Modification records:
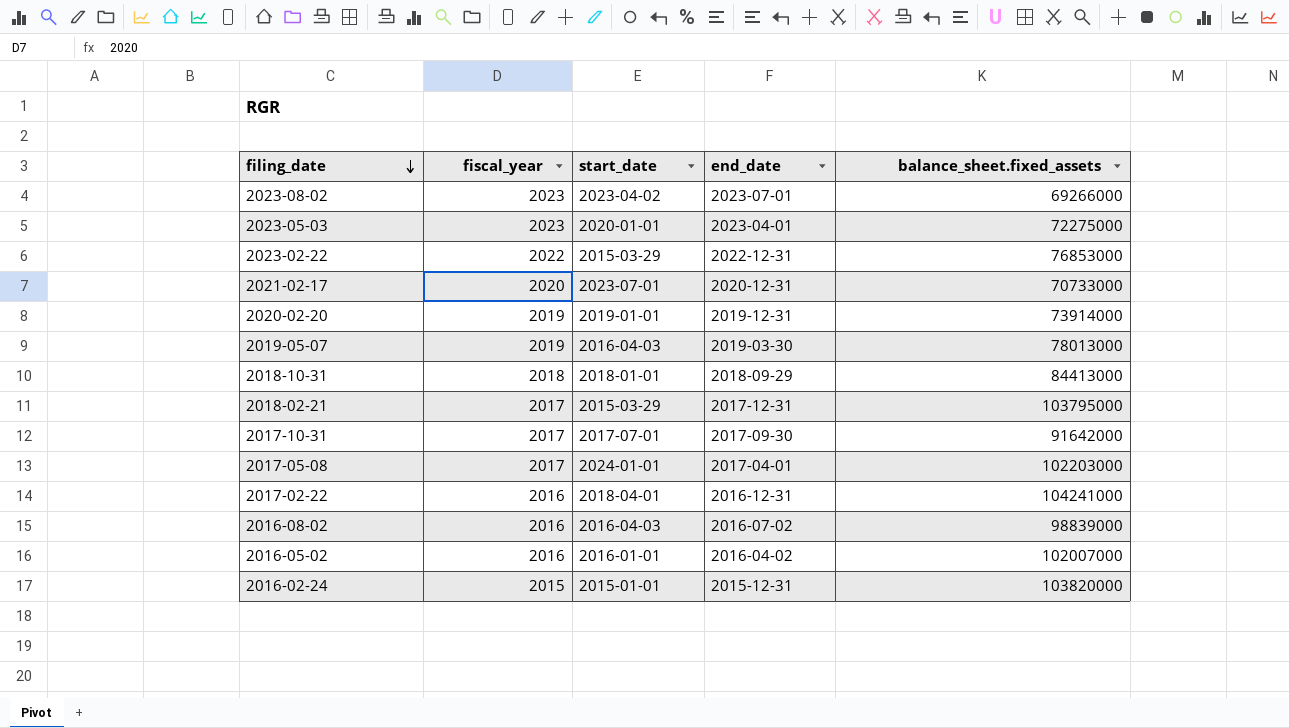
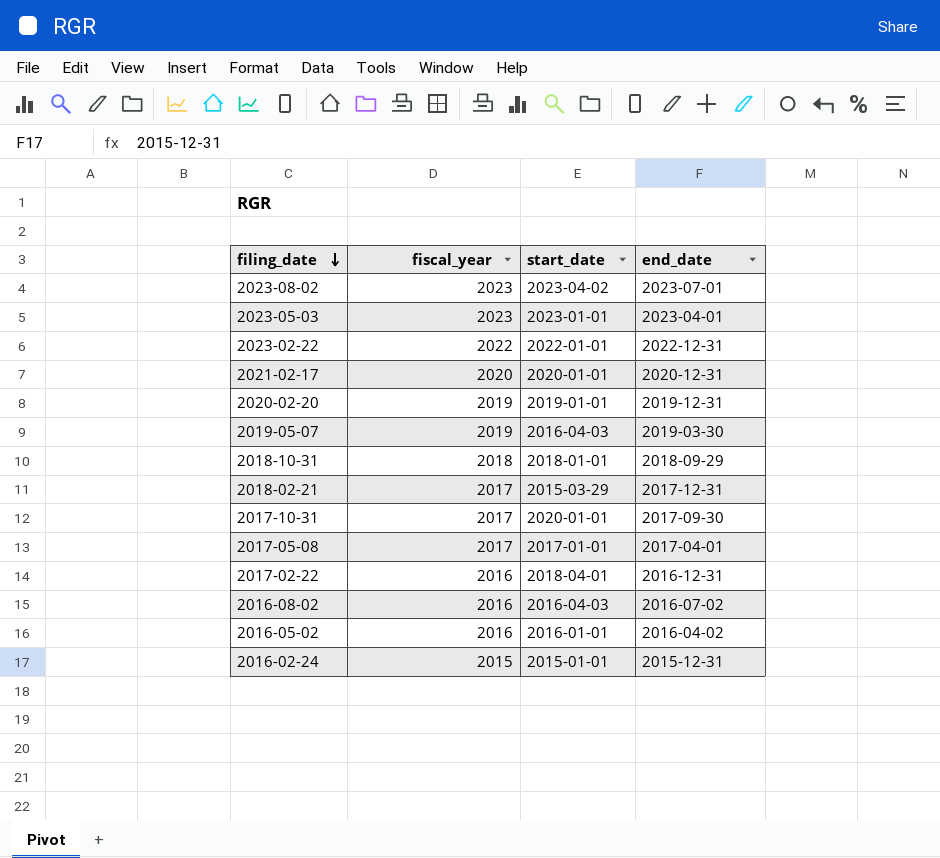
column balance_sheet.fixed_assets | position: 5 -> none
2023-05-03 | start_date: 2020-01-01 -> 2023-01-01
2023-02-22 | start_date: 2015-03-29 -> 2022-01-01
2021-02-17 | start_date: 2023-07-01 -> 2020-01-01
2017-10-31 | start_date: 2017-07-01 -> 2020-01-01
2017-05-08 | start_date: 2024-01-01 -> 2017-01-01

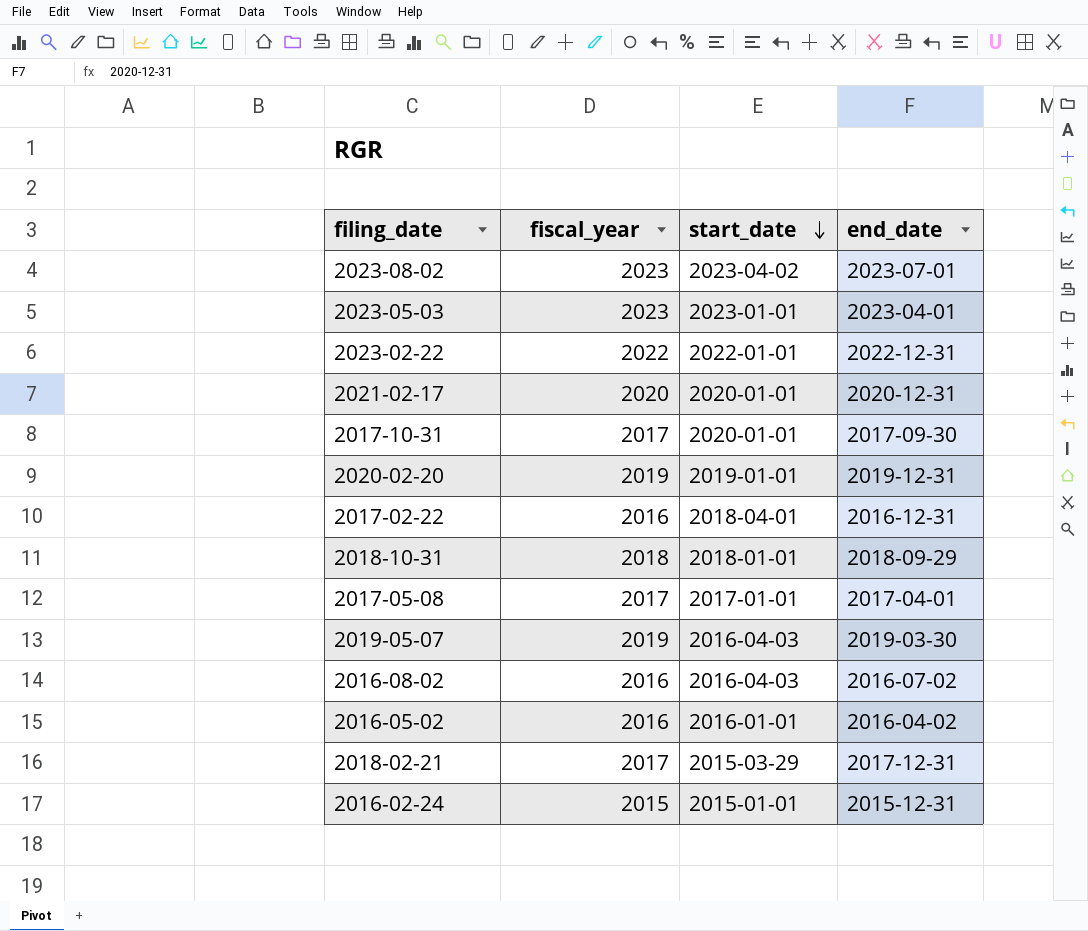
row order: filing_date descending -> start_date descending

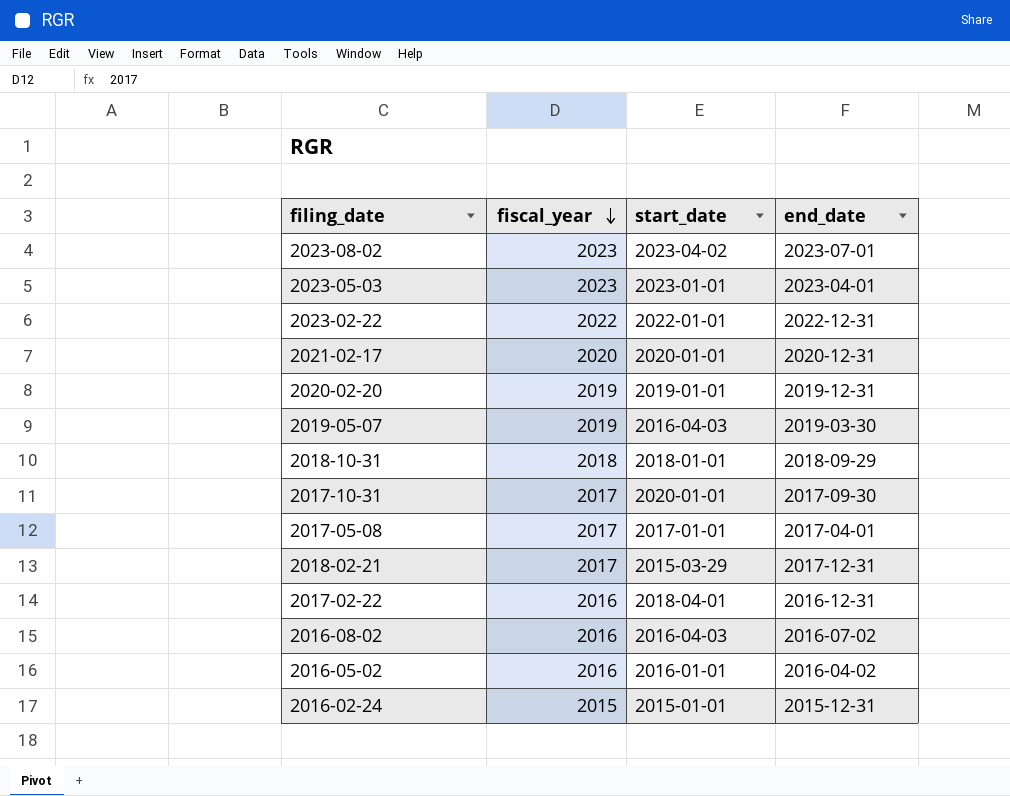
row order: start_date descending -> fiscal_year descending

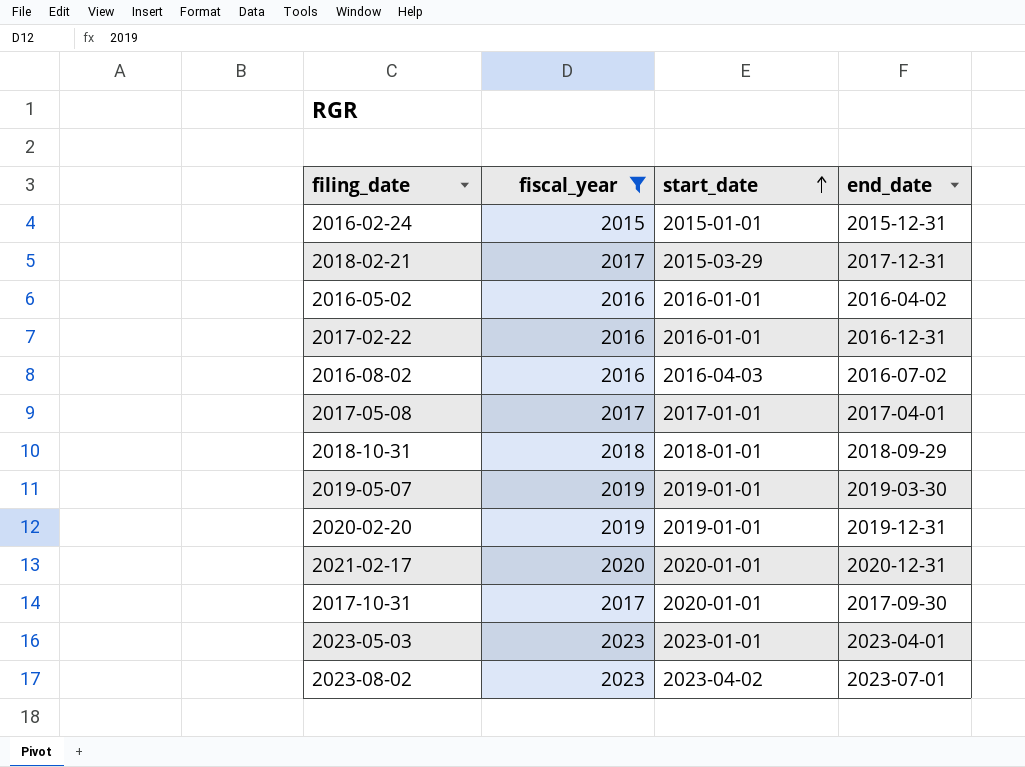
filter: none -> fiscal_year != 2022
row order: fiscal_year descending -> start_date ascending
2017-02-22 | start_date: 2018-04-01 -> 2016-01-01
2019-05-07 | start_date: 2016-04-03 -> 2019-01-01

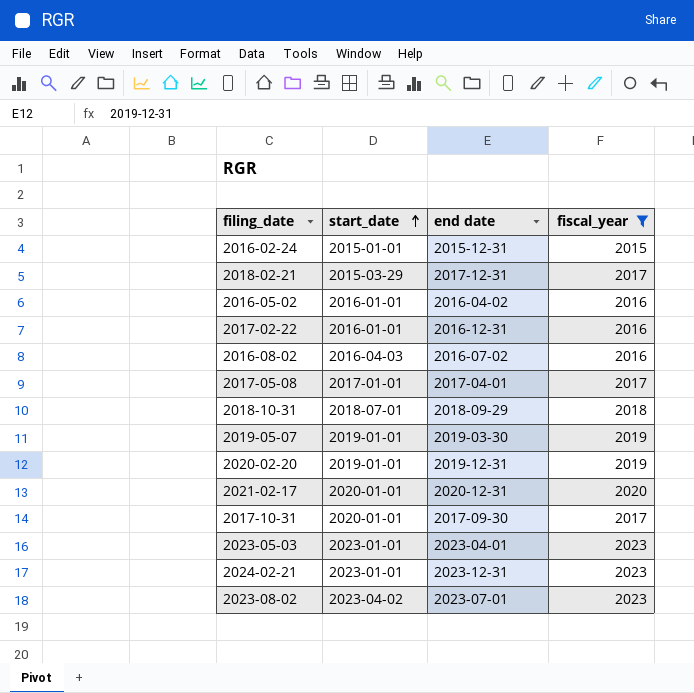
column name: end_date -> end date
column fiscal_year | position: 2 -> 4
2018-10-31 | start_date: 2018-01-01 -> 2018-07-01
row 2024-02-21: none -> 2023-01-01 | 2023-12-31 | 2023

WORK ORDER
In the answer, include exactly the lines from the top of the entries through the line containing "row order: fiscal_year", and nothing else, not even the pictures.

OUTPUT OF THE EXERCISE
column balance_sheet.fixed_assets | position: 5 -> none
2023-05-03 | start_date: 2020-01-01 -> 2023-01-01
2023-02-22 | start_date: 2015-03-29 -> 2022-01-01
2021-02-17 | start_date: 2023-07-01 -> 2020-01-01
2017-10-31 | start_date: 2017-07-01 -> 2020-01-01
2017-05-08 | start_date: 2024-01-01 -> 2017-01-01

row order: filing_date descending -> start_date descending

row order: start_date descending -> fiscal_year descending

filter: none -> fiscal_year != 2022
row order: fiscal_year descending -> start_date ascending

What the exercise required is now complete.